INPUT FOR THIS TASK »
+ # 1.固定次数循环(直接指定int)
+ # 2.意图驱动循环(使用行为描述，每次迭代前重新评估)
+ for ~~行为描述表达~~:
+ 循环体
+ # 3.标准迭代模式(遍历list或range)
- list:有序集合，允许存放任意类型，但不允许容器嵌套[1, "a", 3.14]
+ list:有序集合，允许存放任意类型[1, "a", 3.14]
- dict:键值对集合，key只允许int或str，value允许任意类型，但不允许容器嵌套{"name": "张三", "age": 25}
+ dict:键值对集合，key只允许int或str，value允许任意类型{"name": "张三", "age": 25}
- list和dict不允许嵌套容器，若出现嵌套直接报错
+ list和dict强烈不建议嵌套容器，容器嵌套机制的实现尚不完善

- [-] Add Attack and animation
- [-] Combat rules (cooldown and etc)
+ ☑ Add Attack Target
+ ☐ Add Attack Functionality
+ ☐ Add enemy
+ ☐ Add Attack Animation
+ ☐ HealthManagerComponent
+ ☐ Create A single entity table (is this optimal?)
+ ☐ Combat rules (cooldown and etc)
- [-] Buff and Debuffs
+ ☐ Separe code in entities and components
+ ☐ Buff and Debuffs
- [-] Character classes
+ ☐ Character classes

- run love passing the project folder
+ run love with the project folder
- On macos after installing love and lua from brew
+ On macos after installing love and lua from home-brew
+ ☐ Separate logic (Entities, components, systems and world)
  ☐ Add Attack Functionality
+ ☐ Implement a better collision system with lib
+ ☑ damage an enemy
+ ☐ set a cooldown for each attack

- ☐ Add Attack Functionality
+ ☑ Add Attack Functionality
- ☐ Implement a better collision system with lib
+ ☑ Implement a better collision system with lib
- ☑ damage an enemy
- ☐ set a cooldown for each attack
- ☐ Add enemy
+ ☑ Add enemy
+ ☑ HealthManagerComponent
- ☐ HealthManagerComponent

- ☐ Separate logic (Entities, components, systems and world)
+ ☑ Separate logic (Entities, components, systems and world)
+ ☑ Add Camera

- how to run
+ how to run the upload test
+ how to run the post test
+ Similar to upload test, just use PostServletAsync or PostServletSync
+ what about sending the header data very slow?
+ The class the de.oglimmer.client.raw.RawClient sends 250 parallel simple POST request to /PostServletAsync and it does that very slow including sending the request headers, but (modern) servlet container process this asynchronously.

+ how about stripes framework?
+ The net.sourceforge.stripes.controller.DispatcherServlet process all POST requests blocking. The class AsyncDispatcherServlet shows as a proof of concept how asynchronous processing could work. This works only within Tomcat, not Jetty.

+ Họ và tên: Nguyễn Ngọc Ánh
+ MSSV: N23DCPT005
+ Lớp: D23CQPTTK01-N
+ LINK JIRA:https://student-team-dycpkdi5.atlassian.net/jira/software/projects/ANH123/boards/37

DESCRIPTION OF THE TASK »
Once you find the line with "the post test" in the entries above, output it and each line after it up to and including the line with "data very slow?", and nothing else.

EXERCISE SOLUTION »
+ how to run the post test
+ Similar to upload test, just use PostServletAsync or PostServletSync
+ what about sending the header data very slow?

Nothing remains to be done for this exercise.